By We Level Up FL Treatment Center | Editor Yamilla Francese | Clinically Reviewed By Lauren Barry, LMFT, MCAP, QS, Director of Quality Assurance | Editorial Policy | Research Policy | Last Updated: April 28, 2023
What Causes BPD & What Is Borderline Personality Disorder?
BPD is among several personality disorders (such as paranoid personality disorder, narcissistic personality disorder, and antisocial personality disorder). According to the Diagnostic and Statistical Manual of Mental Disorders, Fifth Edition (DSM-5) , personality disorders are generally characterized by:
- Entrenched patterns of behavior deviate significantly from the usual expectations of the behavior of the individual’s culture.
- Behavior patterns that are inflexible, pervasive, and resistant to change. The emergence of the disorder features no later than early adulthood (unlike depression, for instance, which can begin at any age).
- Lack of awareness that behavior patterns and personality characteristics are problematic or differ from those of other individuals.

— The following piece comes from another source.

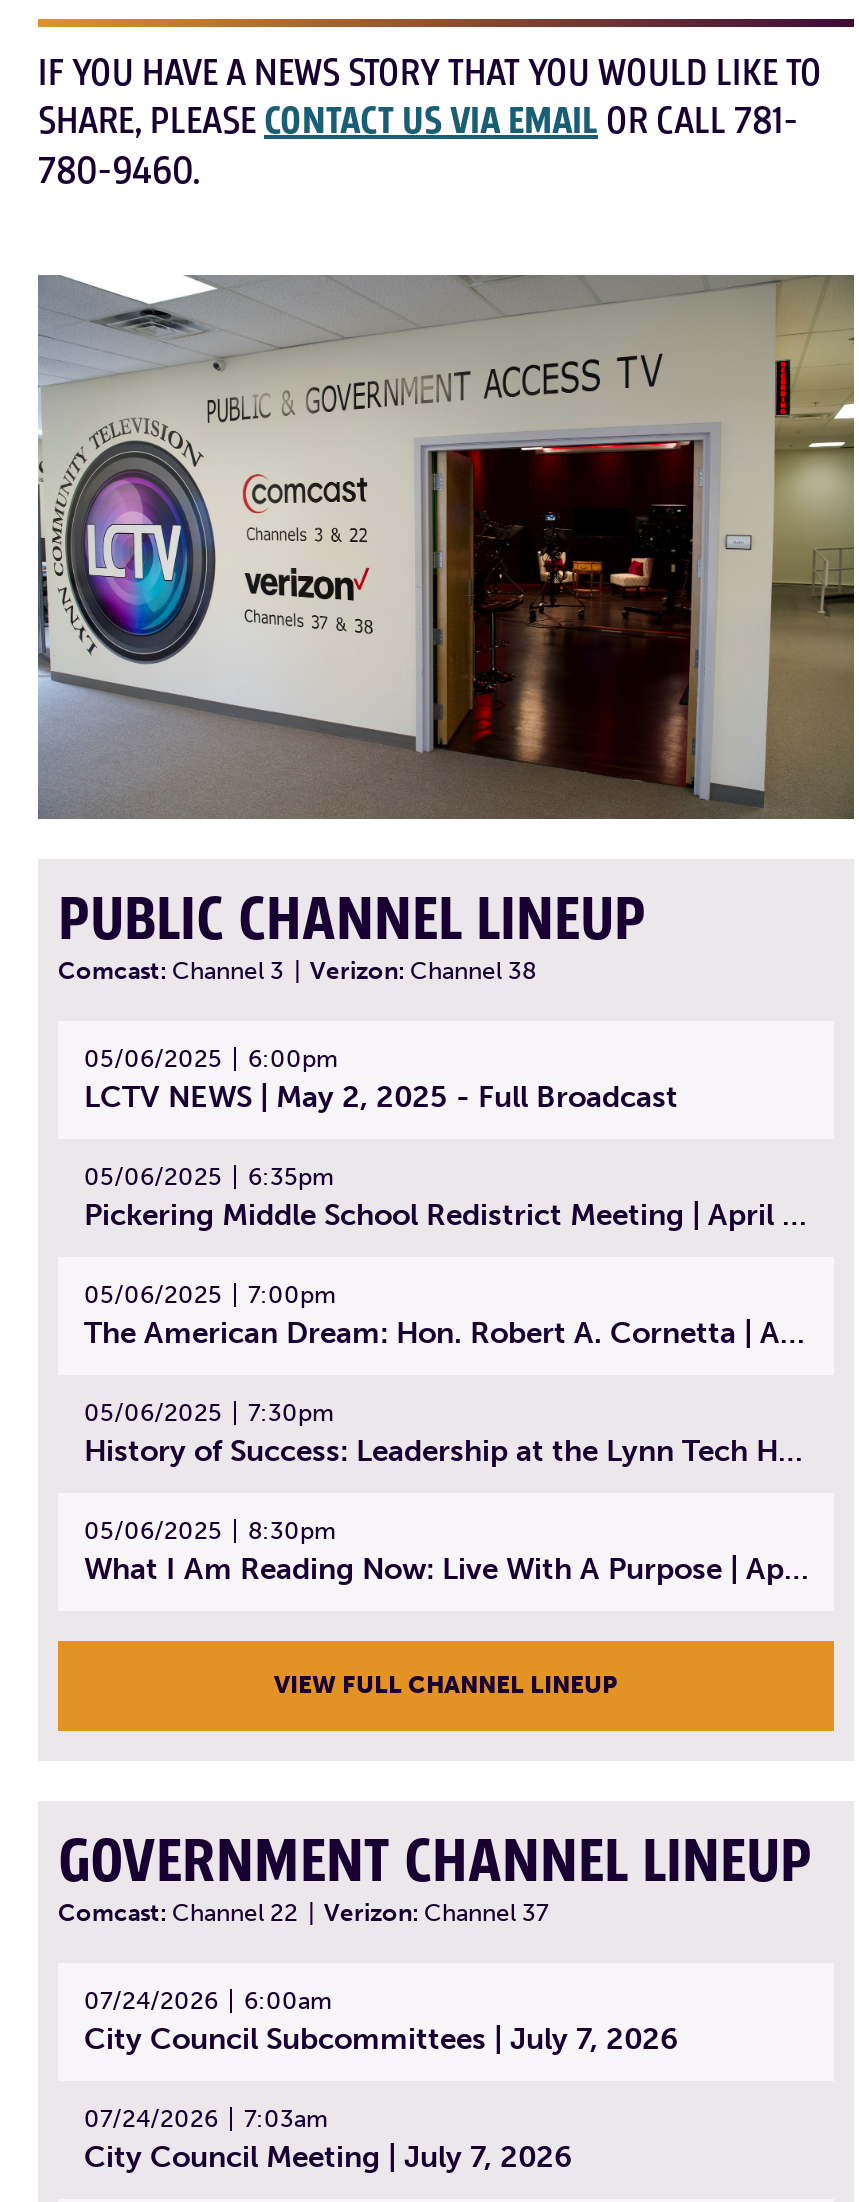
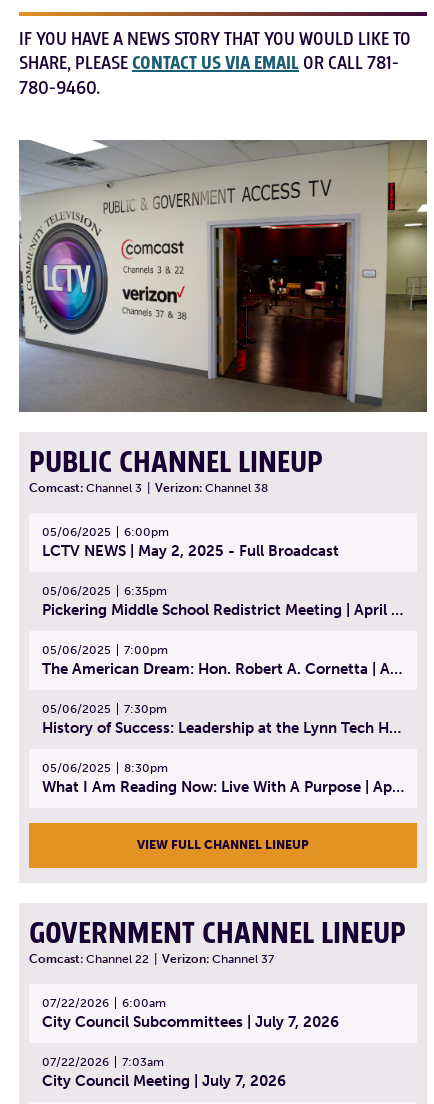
[84,1987,332,2015] 07/24/2026 6:00am -> [42,996,166,1010] 07/22/2026 6:00am
[84,2105,328,2133] 07/24/2026 7:03am -> [42,1055,164,1069] 07/22/2026 7:03am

- Impairment and distress in one or more areas of an individual’s life (often only after others get upset about their behavior).
- Behavior patterns that are not better accounted for by the effects of substance abuse, medication, or some other psychiatric disorder or medical condition (such as head injury).

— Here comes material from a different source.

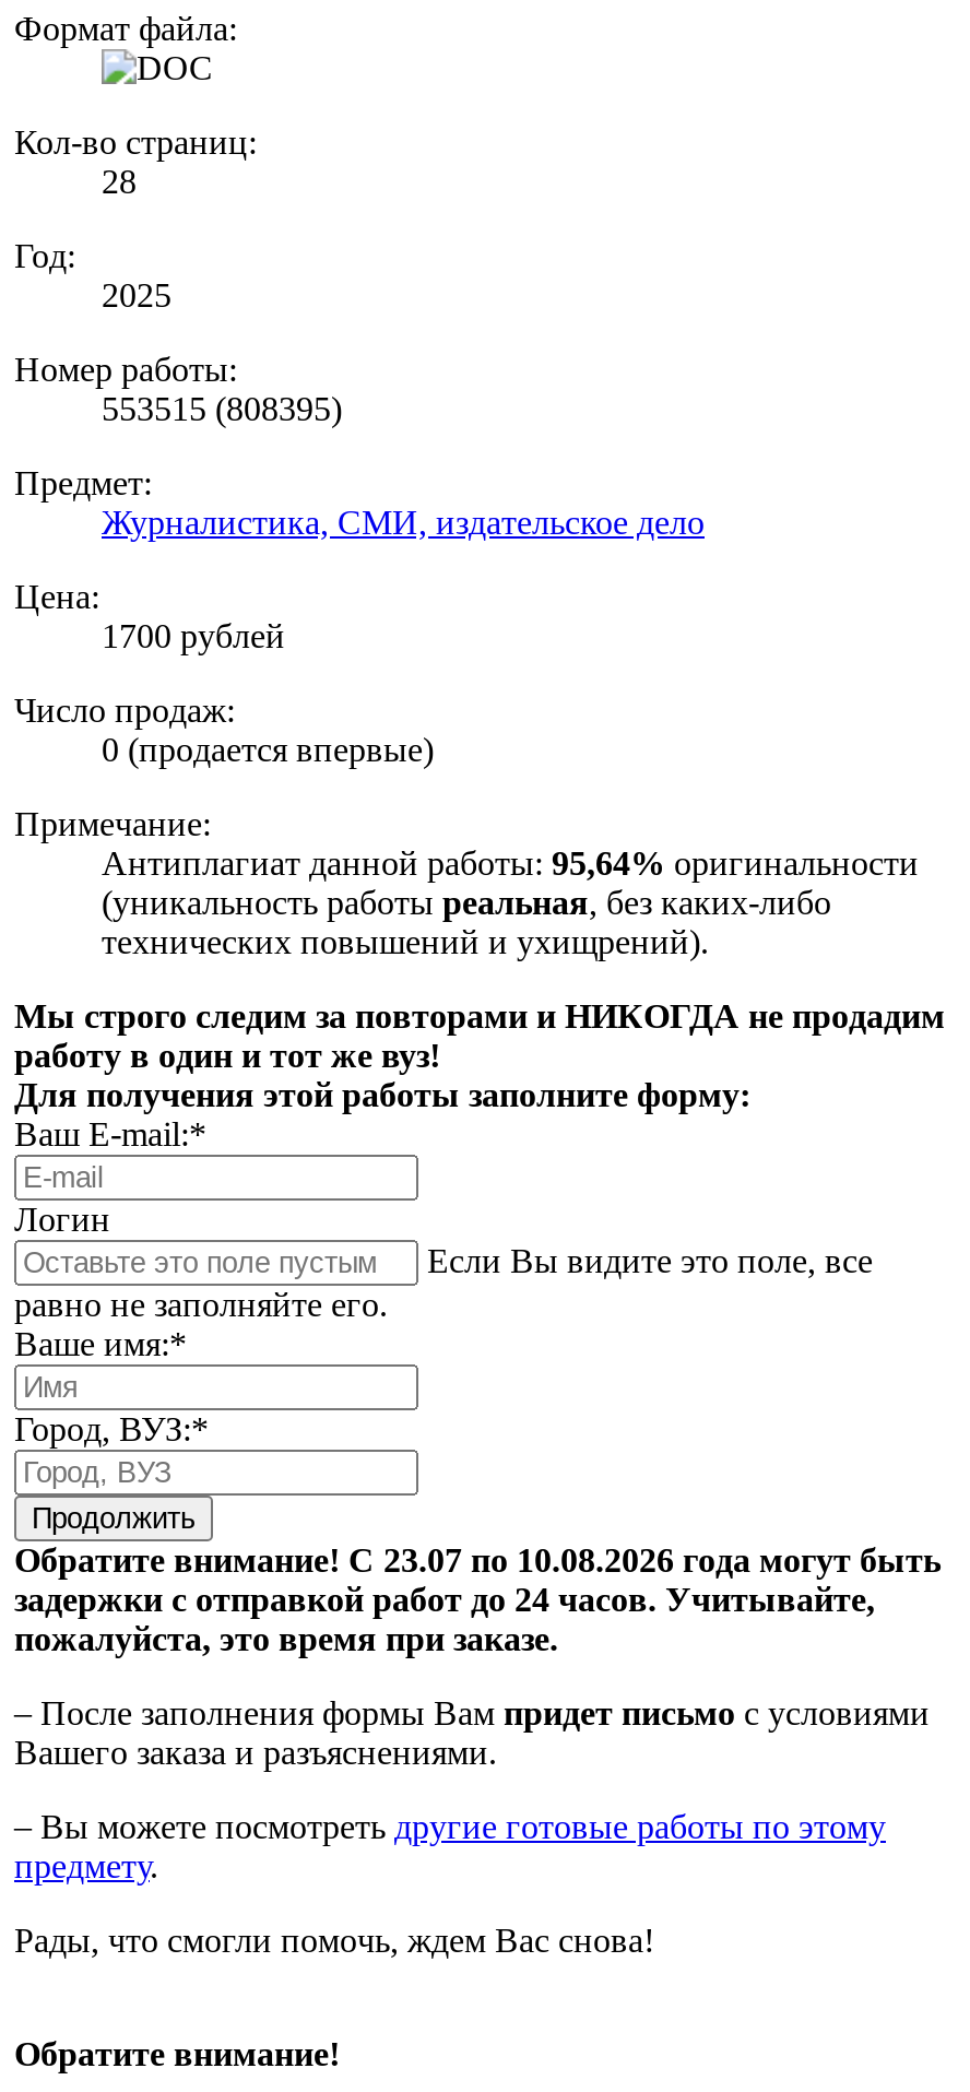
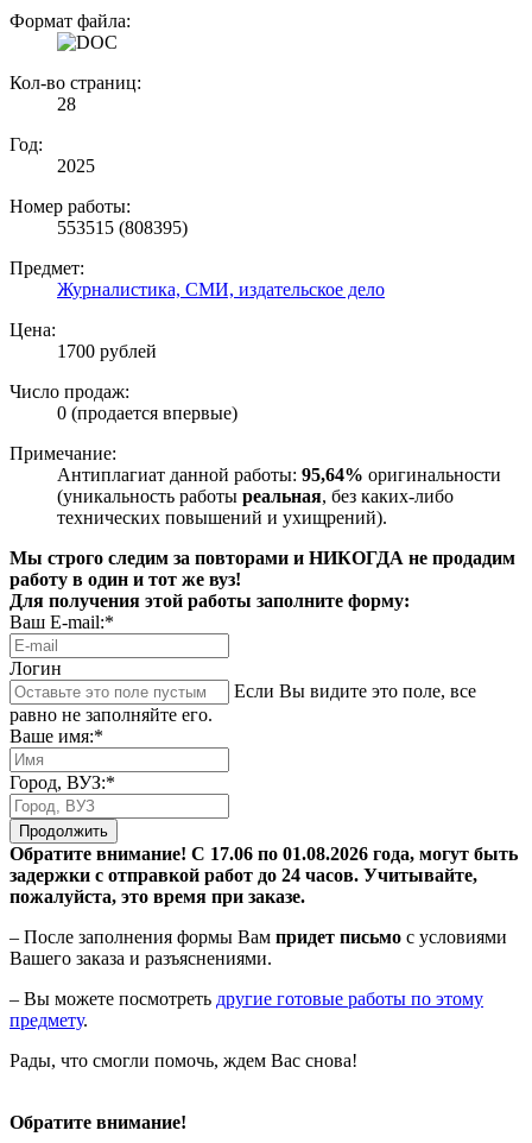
[14,1542,941,1579] Обратите внимание! С 23.07 по 10.08.2026 года могут быть -> [10,844,518,864] Обратите внимание! С 17.06 по 01.08.2026 года, могут быть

BPD is a severe and complex psychiatric or mental illness. Individuals with BPD are often misdiagnosed and misunderstood. Childhood trauma history (e.g., sexual or physical abuse, early parental loss, neglect) is more common for people with BPD. Many individuals suffering from BPD may have developed BPD symptoms to cope with childhood trauma. However, it is essential to note that not all people with BPD have a history of childhood trauma.
It is also important to note that some of BPD symptoms overlap with those of several other DSM-5 diagnoses, such as bipolar disorder and posttraumatic stress disorder (PTSD). Thus, BPD diagnosis should be made only by an experienced and licensed mental health professional (whose range of practice includes diagnosing mental disorders) and then only after a comprehensive assessment over time. People with BPD frequently need considerable attention from their therapists and are typically considered challenging clients to treat. However, BPD may not be the chronic disorder it was once thought to be.
People with BPD often respond to proper BPD treatment and may have an excellent long-term prognosis, experiencing a remission of symptoms with a relatively low occurrence of relapse. The DSM-5 indicates that BPD is diagnosed more often in women than men (75 percent and 25 percent, respectively).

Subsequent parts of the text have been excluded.